Хозе тотчас внес дополнение:
— Контрабандистов заменить партизанами. Пьеса выиграет.
Стали обсуждать, что следует внести из текущей жизни, но было поздно, решили договориться по дороге домой, а через квартал уже не могли оторваться один от другого, и Луис несмело пригласил к себе в гости. Был день рождения его жены, болгарки Анели.
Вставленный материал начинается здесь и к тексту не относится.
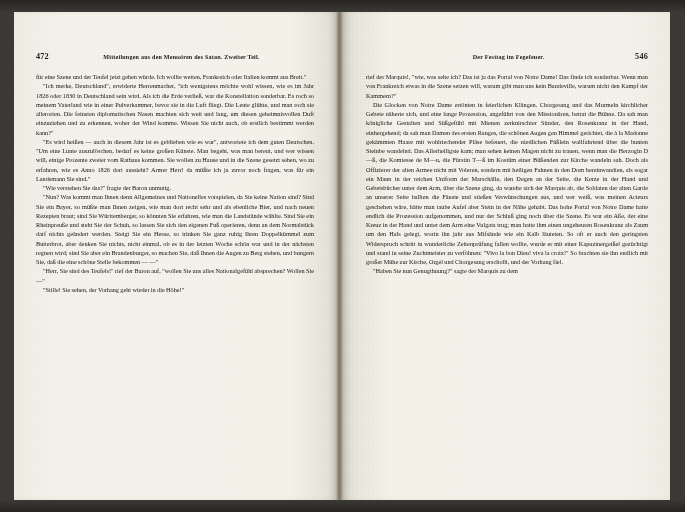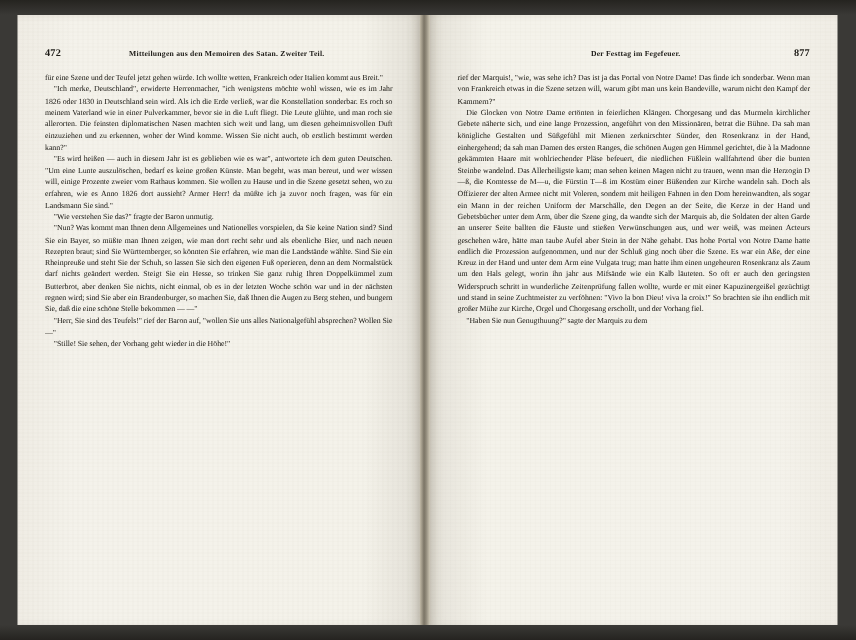"472" .page { padding: 26px 22px 18px 22px -> 40px 22px 18px 22px }
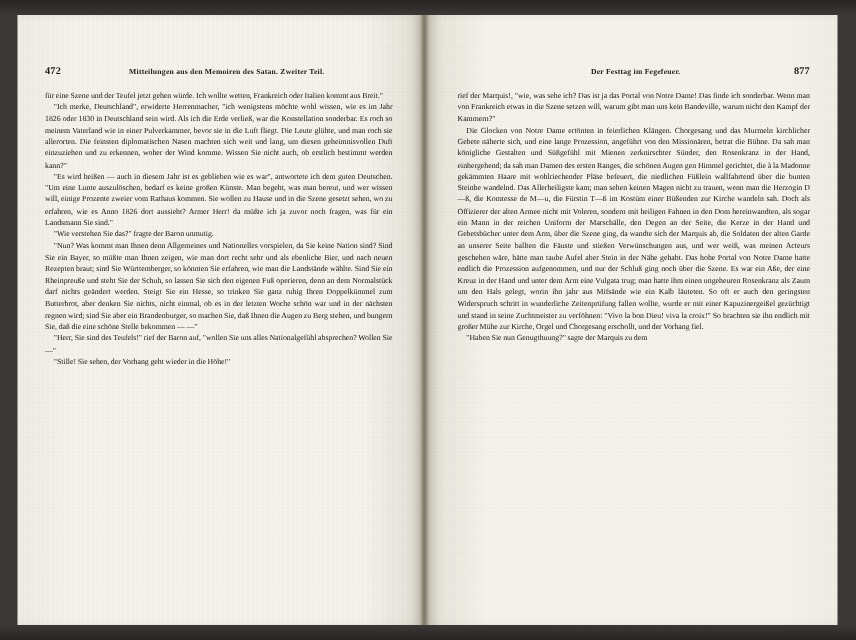"877" span.folio { text: 877 -> 546 }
Посторонних в этот день хозяйка, видно, не ждала. На столе стояли коробка шпрот и бутылка вина. Рожденница, забравшись с ногами на плюшевый диван, служивший супругам постелью, читала вторую главу «Краткого курса истории ВКП(б)». Но Хозе она невольно обрадовалась: все-таки земляк мужа, будут разговоры, смех, воспоминания. Анель похожа была скорее на женщин из Гренады, чем на славянку. Пышные черные волосы с седыми прядями у висков не укладывались в прическу, а бурно ниспадали на шею. Матовое лицо было энергично, страстно, и вся ее сильная, плотная фигура выражала упорство и настойчивость. Луис встретил ее в Париже, куда она неделею раньше его прикатила из Мадрида, где воевала в качестве медицинской сестры. В течение трех дней они влюбились друг в друга, поженились и вместе выехали в Москву. Сейчас у них уж был семимесячный ребенок, девочка. В комнатке площадью в пятнадцать квадратных метров дочка занимала три: в уголке, под висячей книжной полкой, между диваном и узким платяным шкафом, на котором чуть не до потолка лежали груды полотен хозяина дома. Луис охотно показал некоторые из них, хотя Хозе заранее предупредил, что он профан в живописи. Были пейзажи, написанные так сухо, что с трудом удавалось установить, что именно они изображают, или, наоборот, написанные так жирно и густо, что они напоминали рельефные карты. Были портреты, писанные сангиной, и множество набросков углем. Хозе больше всего понравились незаконченные работы. Там, где Луису некогда было проявлять свой формализм и стараться подражать кому-либо из знаменитых, где он запечатлевал натуру во всей ее непосредственности, виден был зоркий и точный глаз и чувствовалось сердце художника.